Sohee and I will be moving to Long Beach, CA in the coming weeks. I'll document the event as I drive a moving truck myself (Oh, yeah!), and get cheered on by my I-have-a-phobia-about driving-and-you can-forget-even-thinking-about-me-driving-a-truck wife. I think it'll be the event of the season. Of course, anything involving our crazy adventures together seems to be what I have the most fun experiencing in my life. I suppose that's why our marriage life seems so good to others, and, in actuality, is rather merry.
Is that true?
I think our happy life together is a product of us being a cross-cultural couple. You see, what you have to realize is that as a cross-cultural couple you're never quite sure about getting in a fight with your significant other, or letting one go past the "I want my way" stage, because how can you know that it's not just a misunderstanding of viewpoints based on upbringing, or a mistaken translation, or even just a misunderstood facial expression.
Sure, you can acknowledge that being asked to turn the fan off at night because you might be killed is a strange request, but, you can't really be mad about it after you find out that "fan death" is a significant contributor of death according to published newspapers in Korea, right?
And, who knows? Maybe your significant other was trying to enunciate a different phrase when she greets you in the evening with "Pimple!" and points to your face. Maybe she meant to say, "Please enjoy this nice rice dish with squid I have placed before you in a humble manner but first let me illustrate that I love and care about you by noticing your imperfections."
How can you truly be sure of the intention of anything when you're living with an alien?
Of course, my recognition that differences between two cultures can give rise to broader understanding and patience is not a new concept. Take a look at the greatest cross-cultural couple within recent human history: Ronald Reagan and Mikhail Gorbachev. These two were able to bring their countries to glasnost and the end of the Cold War. Sure, their policies may not have had this end in sight, but certain connections were made to result in the absolute breakdown of the Soviet Union, and a slow decay of the American sense of community and foreign policy.
Okay, bad example...
In all seriousness, the alienness of partners is something I propose is actually quite common for every couple regardless of race, religion, or sexual identity. Partners are simply different entities. Once we bring two people together we are bound to have serious disputes because of the naturally different way individuals perceive the world around them.

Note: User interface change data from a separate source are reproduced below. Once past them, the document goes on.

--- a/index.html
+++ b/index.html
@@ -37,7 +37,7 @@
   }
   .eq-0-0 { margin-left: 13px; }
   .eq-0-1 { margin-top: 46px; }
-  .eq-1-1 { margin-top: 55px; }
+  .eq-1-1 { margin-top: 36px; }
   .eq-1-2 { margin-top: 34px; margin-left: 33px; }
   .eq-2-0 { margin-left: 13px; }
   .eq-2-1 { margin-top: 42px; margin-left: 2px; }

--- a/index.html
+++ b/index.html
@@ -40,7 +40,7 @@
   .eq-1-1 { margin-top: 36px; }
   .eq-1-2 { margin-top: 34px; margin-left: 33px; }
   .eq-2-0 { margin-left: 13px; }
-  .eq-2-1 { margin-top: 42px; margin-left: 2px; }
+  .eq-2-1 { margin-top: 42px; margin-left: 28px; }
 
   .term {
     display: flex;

What is a beautiful evening shopping for a Balenciaga bag might be the pits of hell for an uninterested spouse. Likewise, a missing piece of leftover pizza might be the last straw for an overly stressed roommate. Take any such misunderstanding and trace it back to the sandbox of our childhoods, and we might find that what is present now, is simply a regurgitation of an initial interaction of two children -or mother and fallopian tube - that is being replayed on a continuous shuffle in our minds with the assorted characters of our lives. The roles of spouse, friend, lover, employee, attendant, friend, roommate, and other such identities within our consciousness are simply interchanged throughout our lives.
If we are to acknowledge that such an interplay of roles is in rotation within us, then wouldn't it make little difference what an argument is about? Does it really matter who ate the pizza? Are you really in the pits of hell? Is this really an argument? Am I really in a relationship with anyone but myself?
Before everyone fries their micro-processors and we go overly deep into dark waters, let's return back to the simplicity of difference. Every single person is different. Naturally, for a cross-cultural couple, this contrast is easier to acknowledge because the differences in physicality or speech patterns may be more apparent between them. Each is given a visual or auditory clue that what might be a disagreement could be a product of difference itself.
Now this is not to say that couples who are from the same country, sex, or regional dialect will be at a disadvantage in comparison. The differences between any two people is going to be infinite if one is able to recognize past surface indicators to the vast complexity of the brain itself, and how no two brains are going to process or send electrical and chemical messages in quite the same way.
Therefore, it's not the visual or auditory difference that makes a relationship any easier. It's simply that the mind is fooled into acknowledging that it doesn't know for an absolute fact the intentions of another human being. In other words, a cross-cultural couple's differences allow them to be suspicious of their thoughts. They stop believing in the reality that either party might know what the other intends.
Consequently, relationships with such an open policy are no different than anyone else's. We are all individuals relating in a world that is trying to assimilate sameness to make communication possible, and, who are simultaneously - at the heart of every conversation - different.